Zwar neigt jede nationale Verständigungsgemeinschaft dazu, sich ihre Außenwelt als Verlängerung ihrer Innenwelt vorzustellen. Die deutsche Politik verbindet ihre europäische Selbstdefinition aber mit dem Anspruch, dass ihre kleineren Nachbarn ihr bizarres Hin und Her laufend nachvollziehen - etwa wenn Deutschland nach „europäischen Lösungen“ für Probleme sucht, die für alle anderen deutsche sind. So bestand die deutsch-europäische Antwort auf den Migrationsdruck zunächst bekanntlich in der Forderung, Einwanderung „ohne Obergrenze“ zuzulassen und die Eingewanderten in nach oben offenen „Kontingenten“ auf alle Mitgliedstaaten der Union zu verteilen.
Ein
halbes Jahr später dagegen enthielt sie die ursprünglich für unmöglich
erklärte Absperrung der europäischen Außengrenzen mit Hilfe der Türkei,
der im Gegenzug von der deutschen Regierungschefin im Namen „Europas“
die von ihr selbst bis dahin für unerwünscht erklärte Aufnahme in die
Union sowie die Abschaffung der Visumpflicht für türkische Bürger durch
deren Mitgliedstaaten in Aussicht gestellt wurde.
Oberstes Prinzip war
das Verbot von „nationalen Alleingängen“, allerdings mit der Ausnahme
von Deutschland, das, ähnlich wie seinerzeit bei der „Energiewende“, das
Dublin-Regime ohne Konsultation der anderen europäischen Länder außer
Kraft gesetzt hatte und nur wegen der „Alleingänge“ anderer Staaten -
zunächst moralisch verurteilt, dann „europäisch“ vereinnahmt - das
Kunststück fertigbringen konnte, seine Grenzen „ohne Obergrenze“ offen
zu halten und zugleich den Zustrom der Einwanderer nach Deutschland zu
beenden.
So eingeschüchtert, wollte dann niemand wissen, was genau gemeint gewesen sein könnte, als Merkel verlauten ließ, die Flüchtlinge würden „unser Land verändern“, und zwar „zum Guten“, gefolgt ein paar Wochen später von der euphorischen Ankündigung ihrer künftigen Vizekanzlerin, durch die Einwanderung werde „unser Land religiöser werden“.

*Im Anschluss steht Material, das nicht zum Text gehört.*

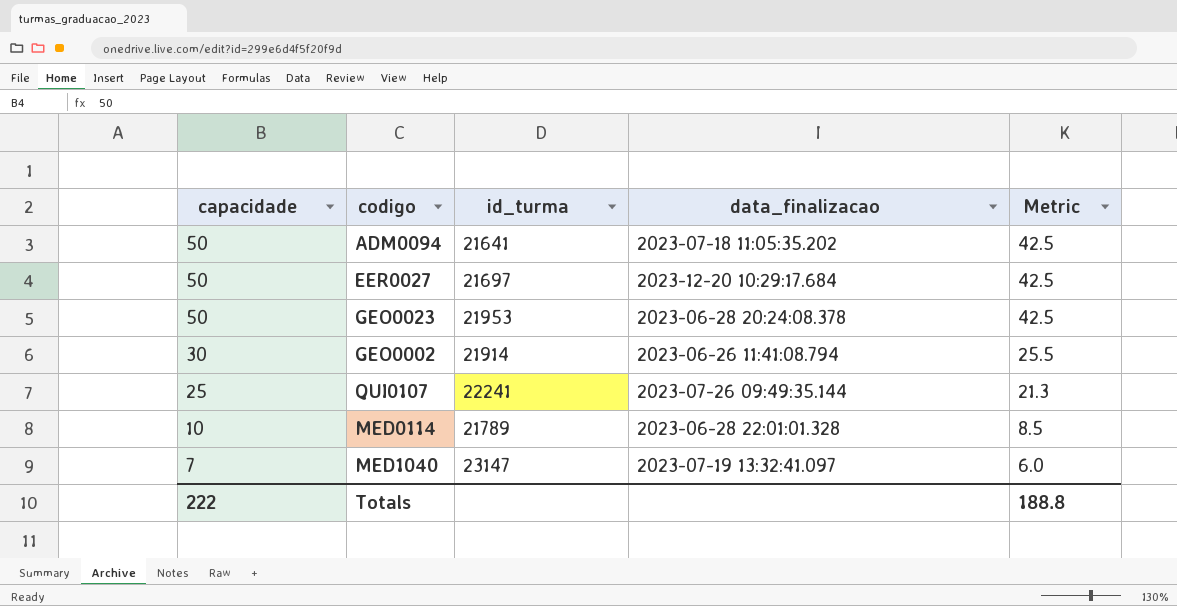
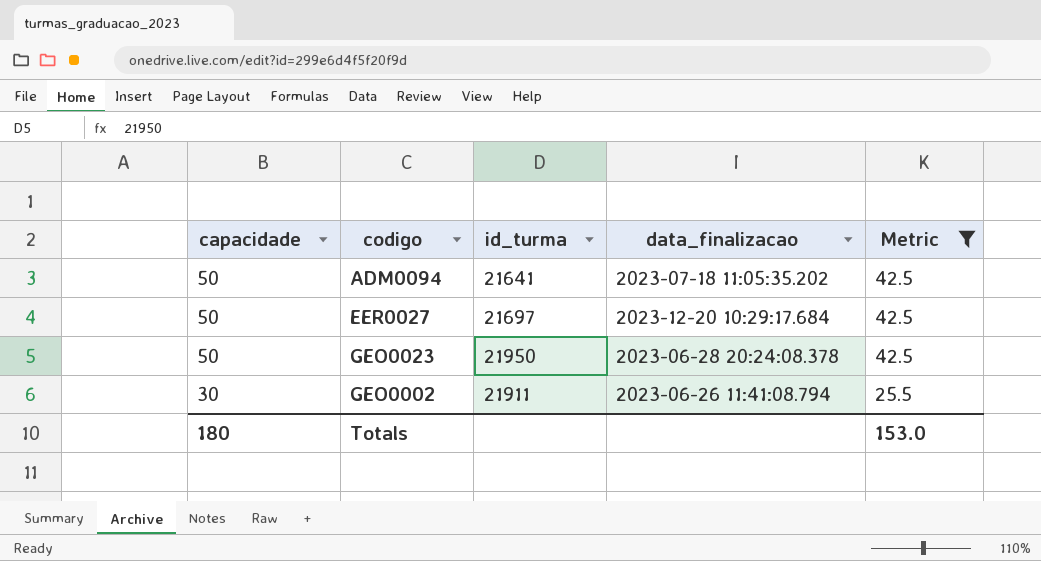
filter: none -> Metric >= 25.5
GEO0023 | id_turma: 21953 -> 21950
GEO0002 | id_turma: 21914 -> 21911
Totals | capacidade: 222 -> 180
Totals | Metric: 188.8 -> 153.0

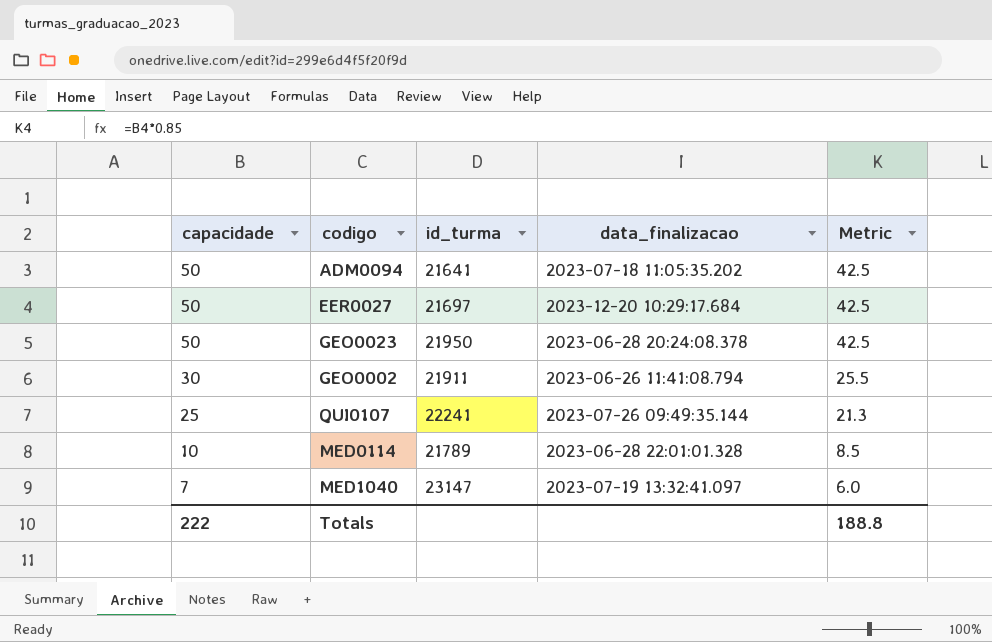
filter: Metric >= 25.5 -> none
Totals | capacidade: 180 -> 222
Totals | Metric: 153.0 -> 188.8

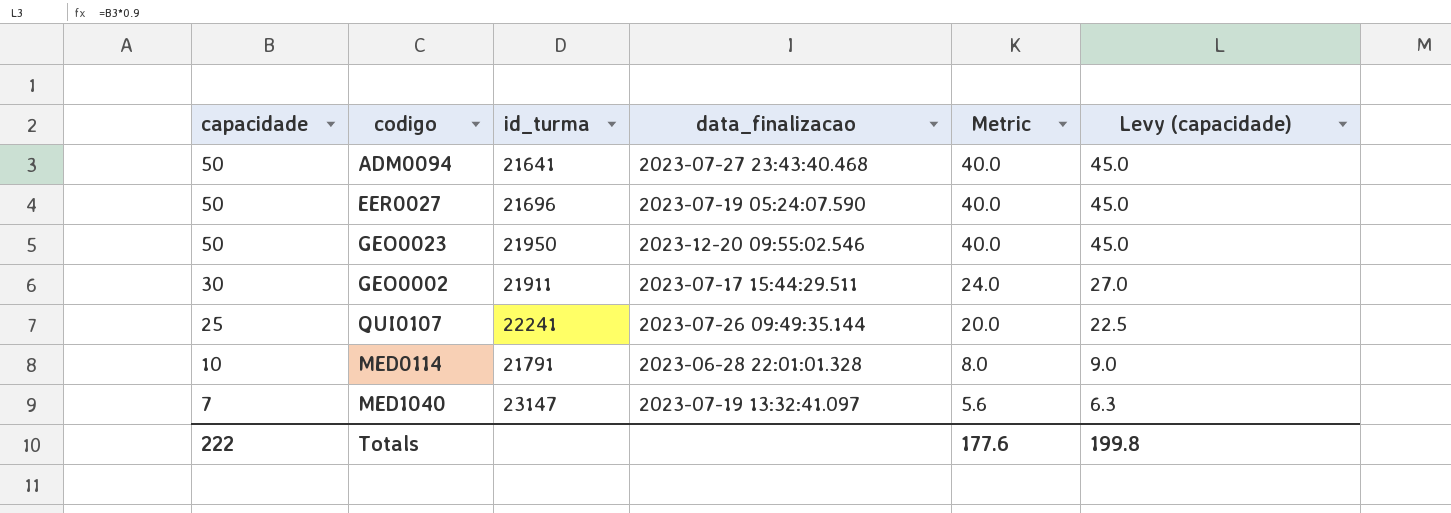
column Metric | formula: [capacidade] * 0.85 -> [capacidade] * 0.8
column Levy (capacidade) | formula: none -> [capacidade] * 0.9
ADM0094 | data_finalizacao: 2023-07-18 11:05:35.202 -> 2023-07-27 23:43:40.468
EER0027 | id_turma: 21697 -> 21696
EER0027 | data_finalizacao: 2023-12-20 10:29:17.684 -> 2023-07-19 05:24:07.590
GEO0023 | data_finalizacao: 2023-06-28 20:24:08.378 -> 2023-12-20 09:55:02.546
GEO0002 | data_finalizacao: 2023-06-26 11:41:08.794 -> 2023-07-17 15:44:29.511
MED0114 | id_turma: 21789 -> 21791
Totals | Metric: 188.8 -> 177.6

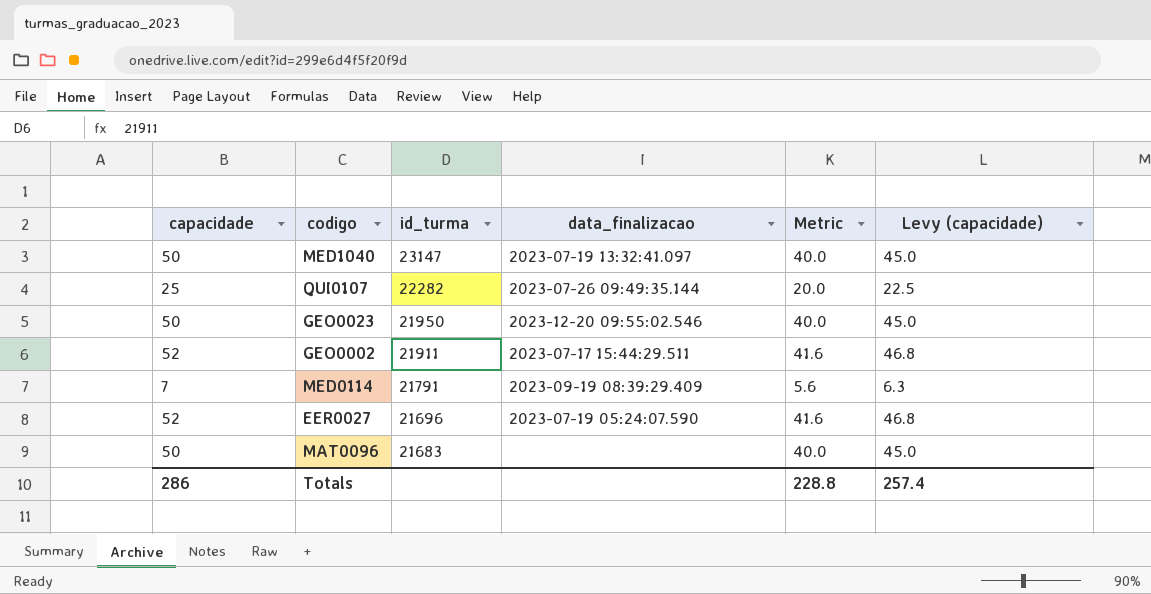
row order: capacidade descending -> id_turma descending
row ADM0094: 50 | 21641 | 2023-07-27 23:43:40.468 | 40.0 | 45.0 -> none
MED1040 | capacidade: 7 -> 50
MED1040 | Metric: 5.6 -> 40.0
MED1040 | Levy (capacidade): 6.3 -> 45.0
QUI0107 | id_turma: 22241 -> 22282
GEO0002 | capacidade: 30 -> 52
GEO0002 | Metric: 24.0 -> 41.6
GEO0002 | Levy (capacidade): 27.0 -> 46.8
MED0114 | capacidade: 10 -> 7
MED0114 | data_finalizacao: 2023-06-28 22:01:01.328 -> 2023-09-19 08:39:29.409
MED0114 | Metric: 8.0 -> 5.6
MED0114 | Levy (capacidade): 9.0 -> 6.3
EER0027 | capacidade: 50 -> 52
EER0027 | Metric: 40.0 -> 41.6
EER0027 | Levy (capacidade): 45.0 -> 46.8
row MAT0096: none -> 50 | 21683 | none | 40.0 | 45.0
Totals | capacidade: 222 -> 286
Totals | Metric: 177.6 -> 228.8
Totals | Levy (capacidade): 199.8 -> 257.4

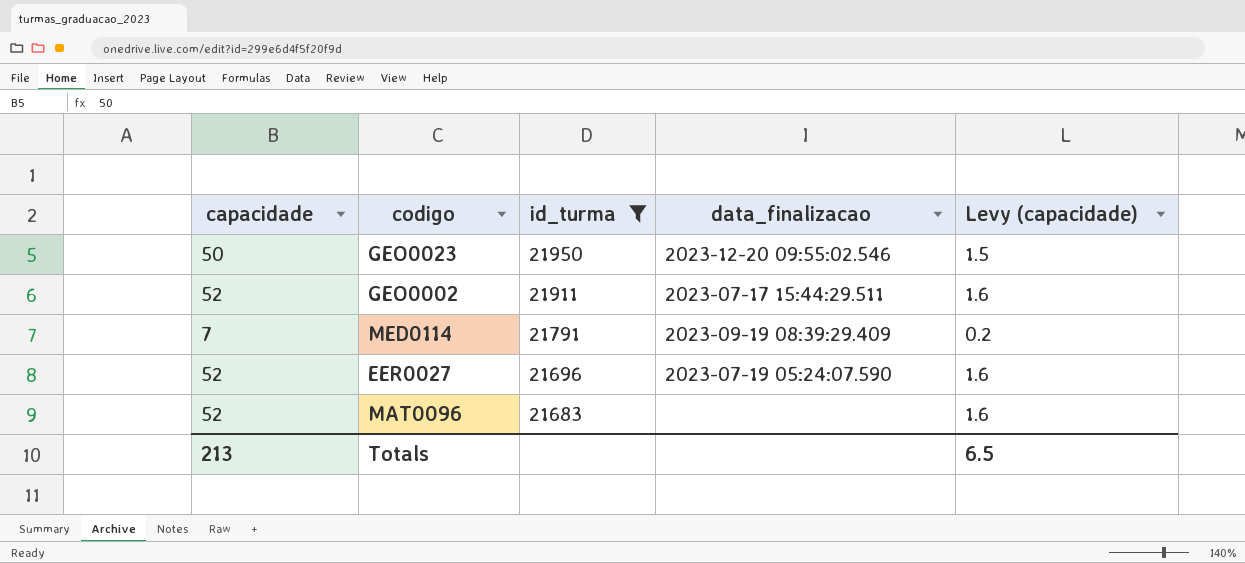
filter: none -> id_turma <= 21950
column Metric | formula: [capacidade] * 0.8 -> none
column Levy (capacidade) | formula: [capacidade] * 0.9 -> [capacidade] * 0.03
MAT0096 | capacidade: 50 -> 52
Totals | capacidade: 286 -> 213
Totals | Levy (capacidade): 257.4 -> 6.5

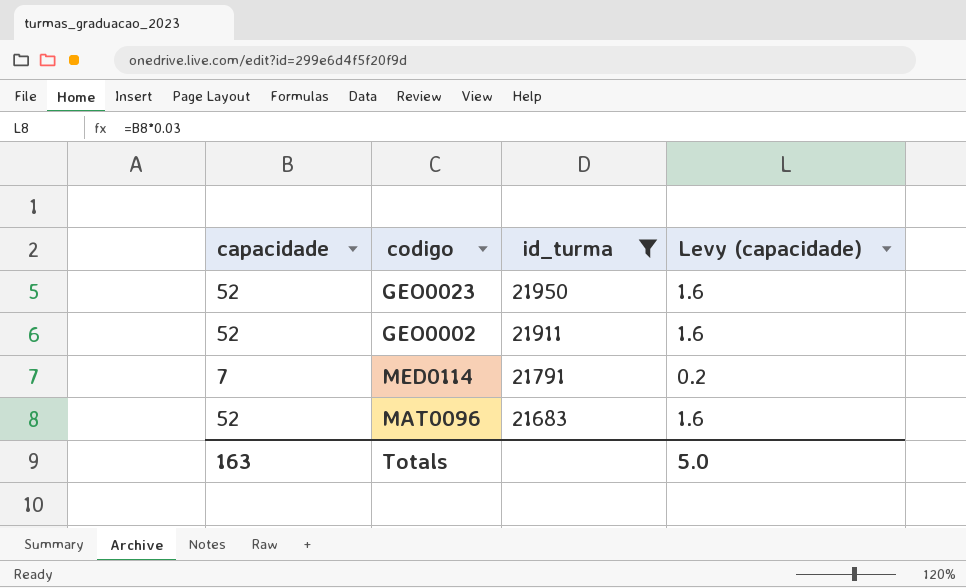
column data_finalizacao | position: 4 -> none
row EER0027: 52 | 21696 | 2023-07-19 05:24:07.590 | 1.6 -> none
GEO0023 | capacidade: 50 -> 52
GEO0023 | Levy (capacidade): 1.5 -> 1.6
Totals | capacidade: 213 -> 163
Totals | Levy (capacidade): 6.5 -> 5.0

Anderswo wären Umbaupläne dieser Art mindestens eine parlamentarische Fragestunde wert gewesen - in Deutschland blieb das Thema „der Rechten“ überlassen, beziehungsweise wurde, wer es für ein Thema hielt, derselben zugerechnet. Dasselbe gilt für Rechtsform und Rechtsgrundlage der Grenzöffnung; für die Folgen der von der Regierung betriebenen Einwanderung „unserer künftigen Mitbürger“ für deren Herkunftsländer; und für das Rätsel, warum die Regierung nicht die Bedürftigsten mit Flugzeugen aus den Lagern holt, für die anderen dort Schulen und Krankenhäuser baut und diejenigen, die die deutsche Wirtschaft als Arbeitskräfte braucht - angeblich 500.000 pro Jahr für 25 Jahre (Prognose vom April 2016) - wie in Kanada nach einem Punktsystem aussucht und einfliegt.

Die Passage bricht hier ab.